Work task: In the entries that follow, the lines from the one with "html: <div> <div>" through the one with "channel creation, adding" are the ones to write out, exactly and with both ends included. Nothing else should appear.

Dataset extract:
──────────────────────────────
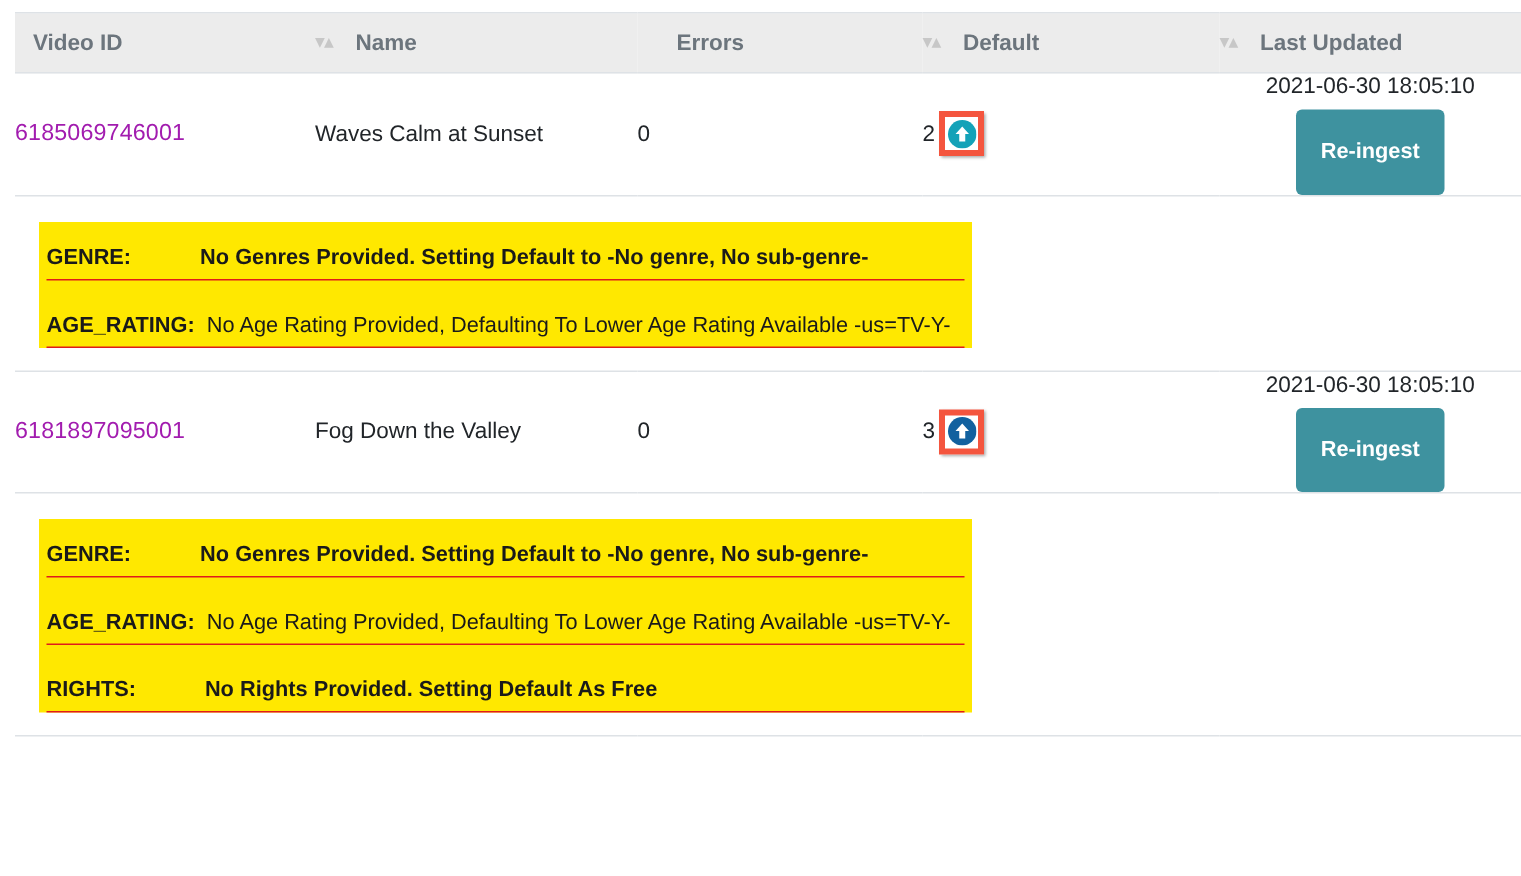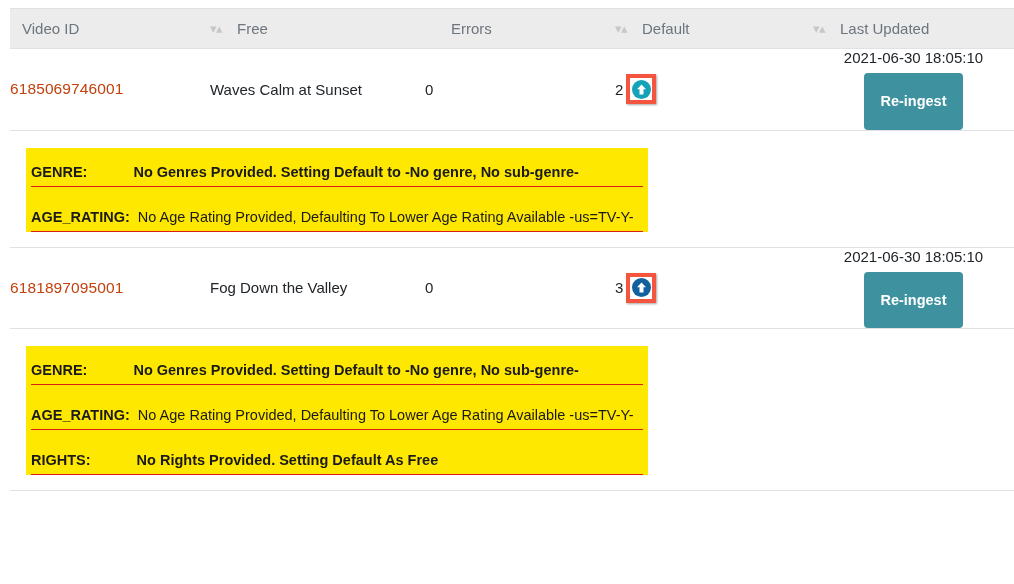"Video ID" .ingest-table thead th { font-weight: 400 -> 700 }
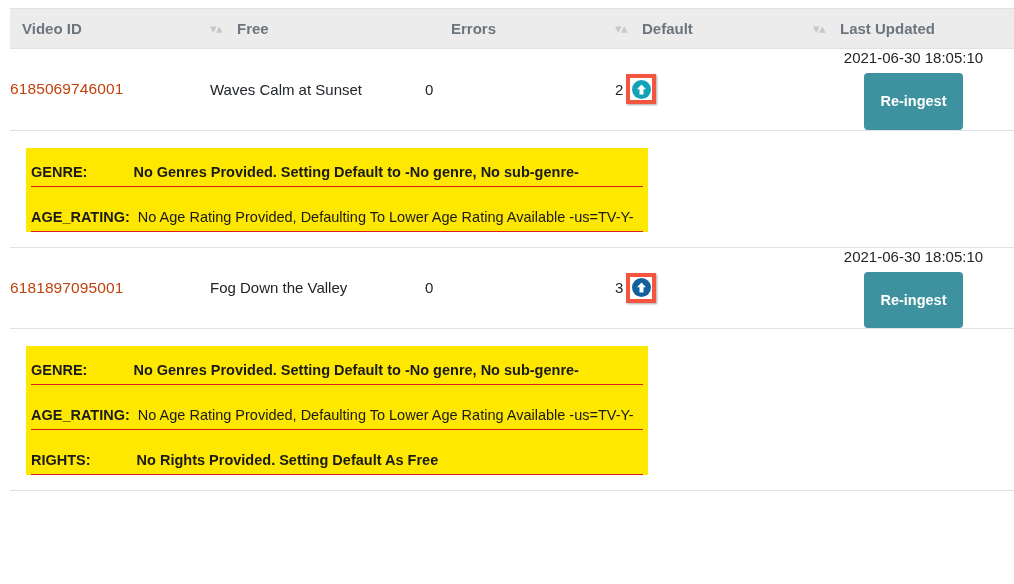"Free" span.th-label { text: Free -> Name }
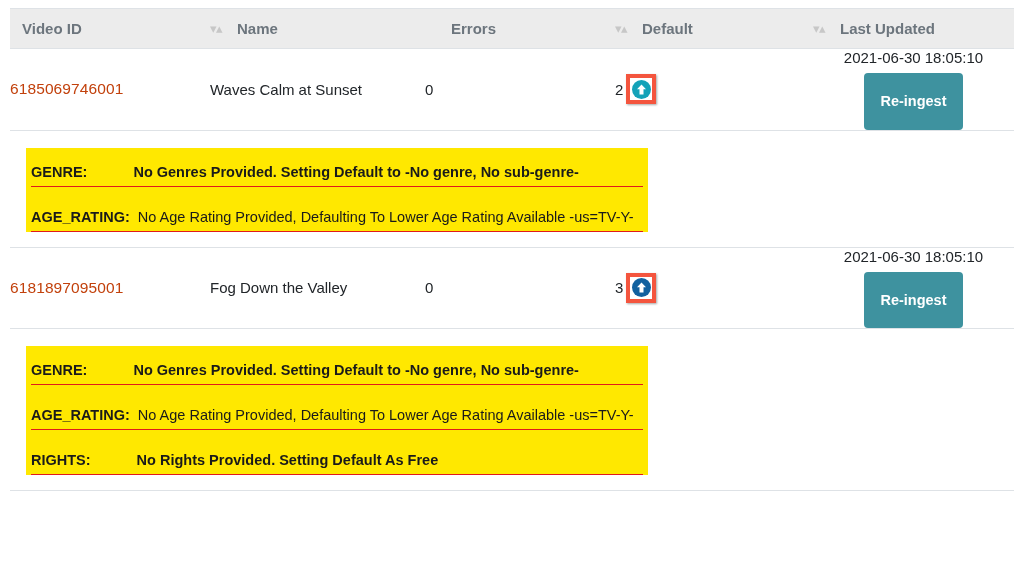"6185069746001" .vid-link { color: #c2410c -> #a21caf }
──────────────────────────────
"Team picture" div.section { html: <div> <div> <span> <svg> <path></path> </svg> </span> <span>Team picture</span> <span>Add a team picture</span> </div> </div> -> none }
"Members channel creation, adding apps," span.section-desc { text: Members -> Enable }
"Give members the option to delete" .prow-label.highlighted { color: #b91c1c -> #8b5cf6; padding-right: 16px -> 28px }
──────────────────────────────
Answer section:
"Team picture" div.section { html: <div> <div> <span> <svg> <path></path> </svg> </span> <span>Team picture</span> <span>Add a team picture</span> </div> </div> -> none }
"Members channel creation, adding apps," span.section-desc { text: Members -> Enable }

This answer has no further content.